In 2008, Simon quit the Philadelphia School District and went to work for a nonprofit that supports innovative programs in urban schools. The nonprofit paid him to run the Hybrid X Team full-time. The change gave him some additional space in which to operate, but he wanted even more. By now, Simon had made friends with a handful of graduate students and professors at the University of Pennsylvania who were interested in transforming urban education. Whenever they got together, Simon and the Penn guys always ended up fantasizing about starting their own school—a place where they could take the latest academic insights into project-based learning and apply them in classrooms of their own design.

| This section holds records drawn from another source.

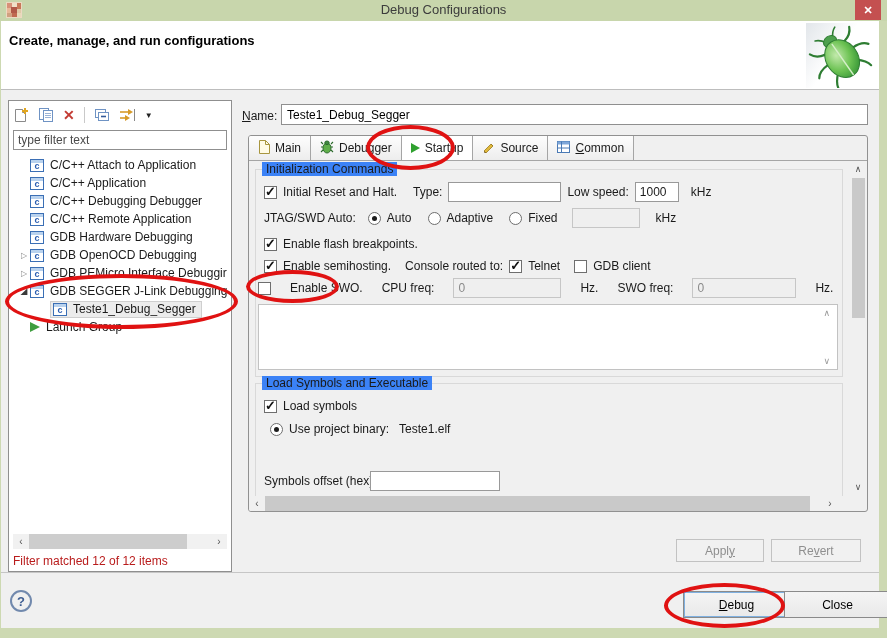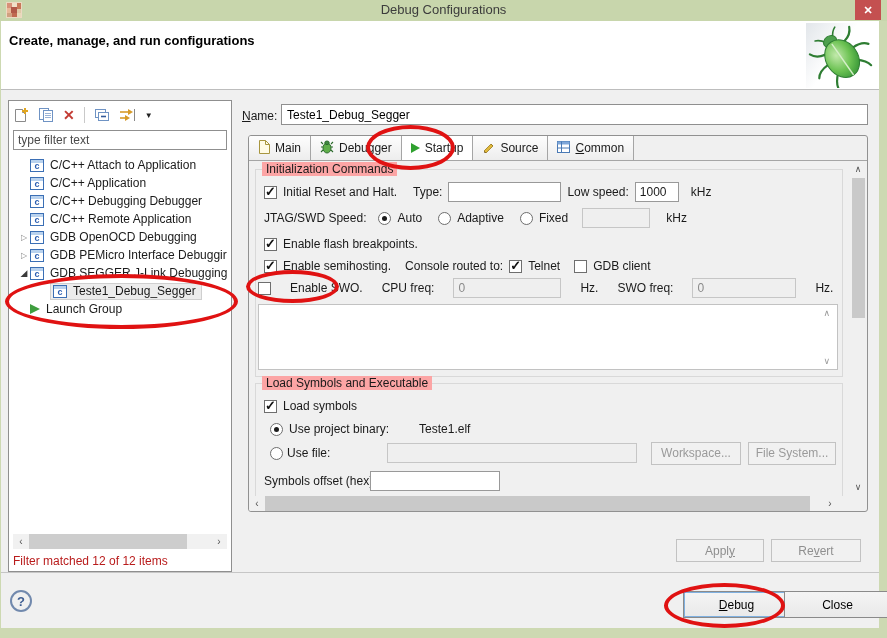--- a/index.html
+++ b/index.html
@@ -66,7 +66,7 @@
   .play-sm{width:0;height:0;border-left:9px solid #2fa12f;border-top:5px solid transparent;border-bottom:5px solid transparent;}
 
   .fs{position:absolute;border:1px solid #d9d9d9;background:#f0f0f0;box-sizing:border-box;}
-  .fs .legend{position:absolute;top:-8px;left:6px;background:#fca5a5;padding:0 4px;white-space:nowrap;}
+  .fs .legend{position:absolute;top:-8px;left:6px;background:#3b82f6;padding:0 4px;white-space:nowrap;}
   .fs1{left:6px;top:33px;width:588px;height:208px;}
   .fs2{left:6px;top:247px;width:588px;height:115px;}
   .r{position:absolute;display:flex;align-items:center;gap:6px;white-space:nowrap;height:20px;left:8px;}

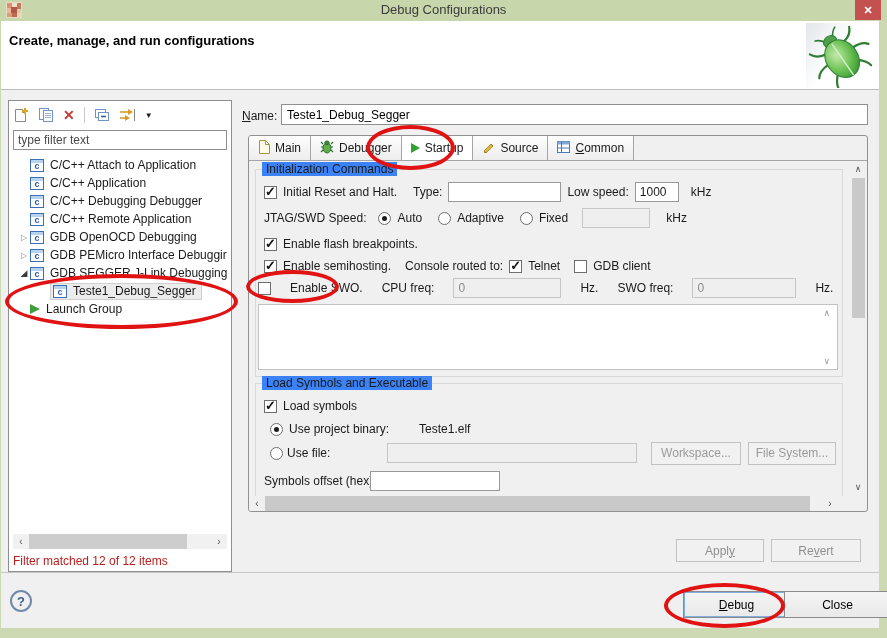--- a/index.html
+++ b/index.html
@@ -328,7 +328,7 @@
       <span style="margin-left:6px">kHz</span>
     </div>
     <div class="r r2">
-      <span>JTAG/SWD Speed:</span>
+      <span>JTAG/SWD Auto:</span>
       <span class="radio on" style="margin-left:6px"></span>
       <span>Auto</span>
       <span class="radio" style="margin-left:10px"></span>

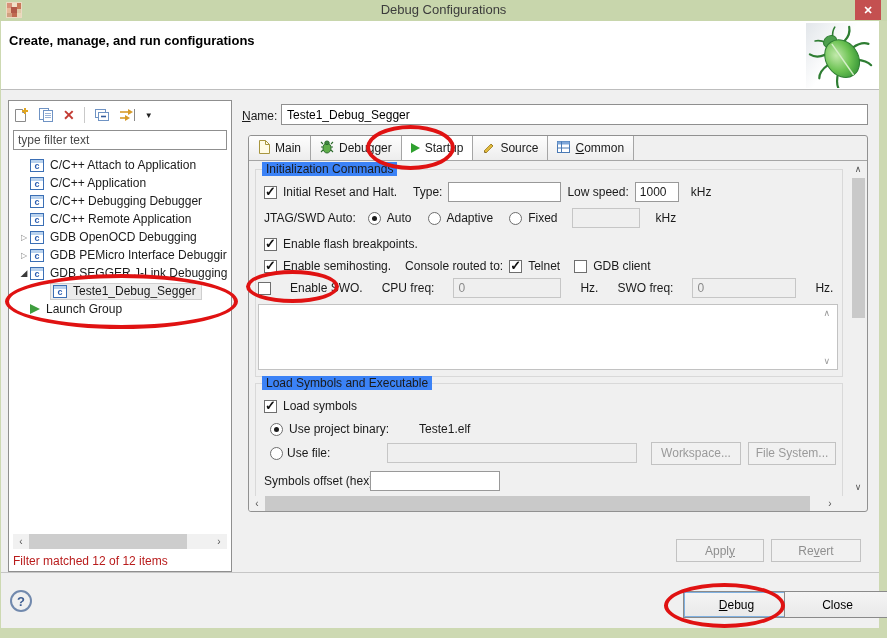--- a/index.html
+++ b/index.html
@@ -230,6 +230,11 @@
       <span class="lbl">C/C++ Remote Application</span>
     </div>
     <div class="trow">
+      <span class="exp"></span>
+      <span class="cicon"></span>
+      <span class="lbl">GDB Hardware Debugging</span>
+    </div>
+    <div class="trow">
       <span class="exp">▷</span>
       <span class="cicon"></span>
       <span class="lbl">GDB OpenOCD Debugging</span>

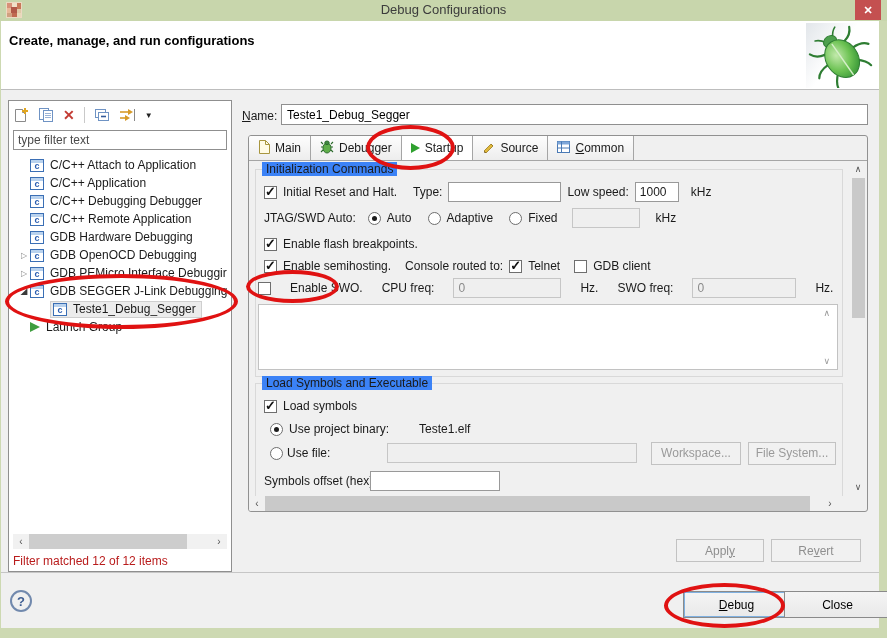--- a/index.html
+++ b/index.html
@@ -382,7 +382,7 @@
     <div class="r l2">
       <span class="radio on"></span>
       <span>Use project binary:</span>
-      <span style="margin-left:24px">Teste1.elf</span>
+      <span style="margin-left:4px">Teste1.elf</span>
     </div>
     <div class="r l3" style="gap:4px">
       <span class="radio"></span>

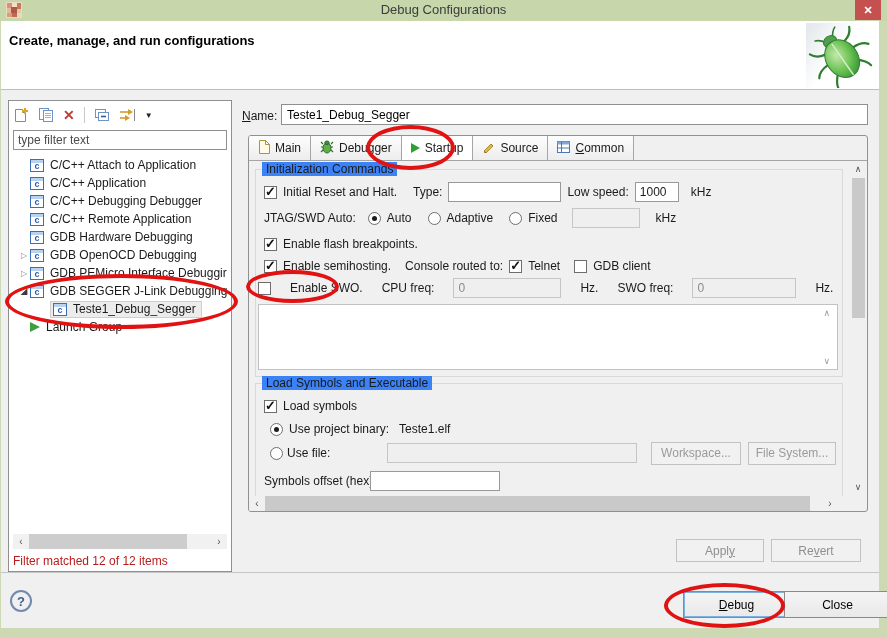--- a/index.html
+++ b/index.html
@@ -384,13 +384,6 @@
       <span>Use project binary:</span>
       <span style="margin-left:4px">Teste1.elf</span>
     </div>
-    <div class="r l3" style="gap:4px">
-      <span class="radio"></span>
-      <span style="width:96px">Use file:</span>
-      <input class="tin dis" style="width: 250px;" value="">
-      <span class="dbtn" style="width:90px;margin-left:10px">Workspace...</span>
-      <span class="dbtn" style="width:88px;margin-left:3px">File System...</span>
-    </div>
     <div class="r l4">
       <span style="width:100px">Symbols offset (hex):</span>
       <input class="tin" style="width: 130px;" value="">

This was what excited Simon about the X Prize when he first learned of it and read through the rules. The cars could run on electricity, hydrogen, gasoline, ethanol, steam, or some amazing new fuel as yet unknown, but they had to be “production-capable” and “designed to reach the market”—no concept cars, no science projects that would disappear beneath tarps when the contest was over. Grandma had to be able to drive them. They had to excel at a series of increasingly rigorous tests performed during the spring and summer of 2010 at a NASCAR track in rural Michigan.

In other words, the X Prize didn’t appear to be an über-engineering competition. Yes, West Philly would be competing against teams with vastly more money, particularly Edison2, a team run by a fiery German real estate developer from Virginia, and Aptera Motors, a California start-up with 25 employees. Edison2’s entry, the Very Light Car, weighed so little that you could push it across the floor with just your thumb; Aptera’s 2e was a three-wheeled marvel of sleek white aerospace composite. Both cars represented investments of millions of dollars. Still, West Philly had a shot, because the rules demanded a balance between practicality and performance—a trade-off that was built into the team’s DNA.

The X Prize Foundation promised to give its champions a global stage. If West Philly won the Automotive X Prize, Simon could attract money and support for a new school. He could finally break away from the district. In an important sense, he and his students would be competing for their freedom.